Table of Contents

The core of the benchmark is this loop:

Map<uint64_t, uint64_t> map;
for (size_t i = 0; i < 50'000'000; ++i) {
    map.emplace(rng() & bitMask, i);
    map.erase(rng() & bitMask);

On first glance it looks similar to the previous benchmark, but it bechmarks something completely different. Each iteration it randomly inserts an element, and then randomly erases an element. Instead of using a maximum number for the random number generator, here I am using a bit mask to extract several bits. The purpose of this is to ensure the maps work still well, even when numbers are not sequentially or small and don’t always change in the lower bits.

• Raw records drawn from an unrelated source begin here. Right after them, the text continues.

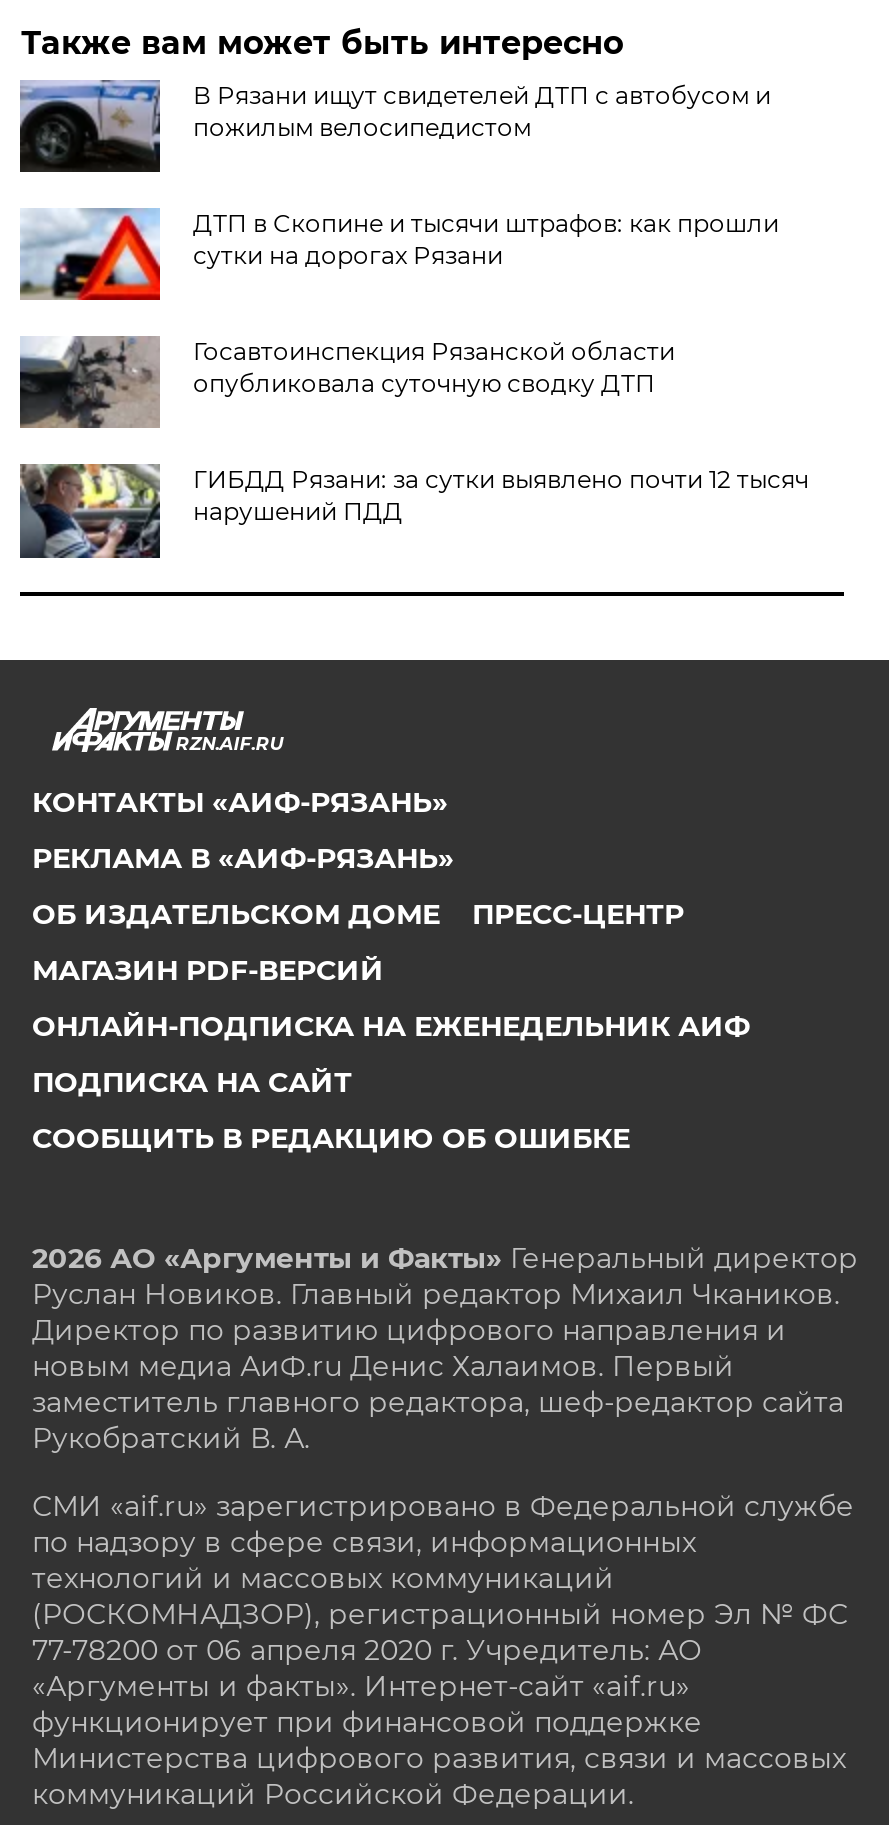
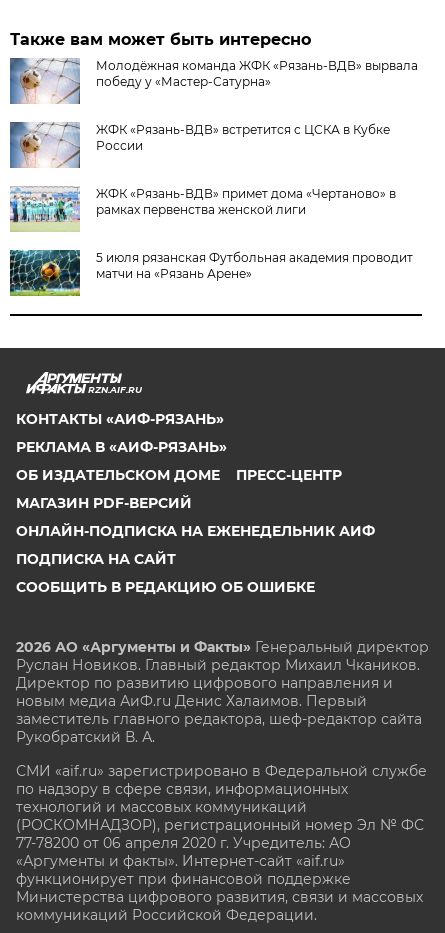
- [image]
- В Рязани ищут свидетелей ДТП с автобусом и
- пожилым велосипедистом
+ [image]
+ Молодёжная команда ЖФК «Рязань-ВДВ» вырвала
+ победу у «Мастер-Сатурна»

- [image]
- ДТП в Скопине и тысячи штрафов: как прошли
- сутки на дорогах Рязани
+ [image]
+ ЖФК «Рязань-ВДВ» встретится с ЦСКА в Кубке
+ России

- [image]
- Госавтоинспекция Рязанской области
- опубликовала суточную сводку ДТП
+ [image]
+ ЖФК «Рязань-ВДВ» примет дома «Чертаново» в
+ рамках первенства женской лиги

- [image]
- ГИБДД Рязани: за сутки выявлено почти 12 тысяч
- нарушений ПДД
+ [image]
+ 5 июля рязанская Футбольная академия проводит
+ матчи на «Рязань Арене»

This benchmark loop is repeated 6 times. Initially, 4 random bits are set in bitMask. After each benchmark 4 additional bits are set, thus the number of available random numbers increases and the map will find a larger equilibrium. Here is the list of bitMasks used in the benchmark:

  1. 1001000000000000000000000000000000000000000100000000000000001000 4 bits set, 16 distinct numbers. Equilibrium will be around 16/2 = 8 entries, so the map stays very small.
  2. 1001000000000010001100000000000000000000000101000000000000001000 8 bits set, 256 distinct numbers. Averaging 128 entries.
  3. 1001000000000110001100000000000000010000000101100000000000001001 12 bits set, 4096 distinct numbers, averaging 2048 entries
  4. 1001000000000110001100000001000000010000000101110000000100101001 16 bits set, 65k distinct numbers, 32.8k entries equilibrium.
  5. 1101100000000110001100001001000000010000000101110001000100101001 20 bits set, 1M distinct numbers, 524k entries equilibrium.
  6. 1101100000001110001100001001001000010000100101110001000100101011 24 bits set, 16.8M distinct numbers, 8.4M entries equilibrium.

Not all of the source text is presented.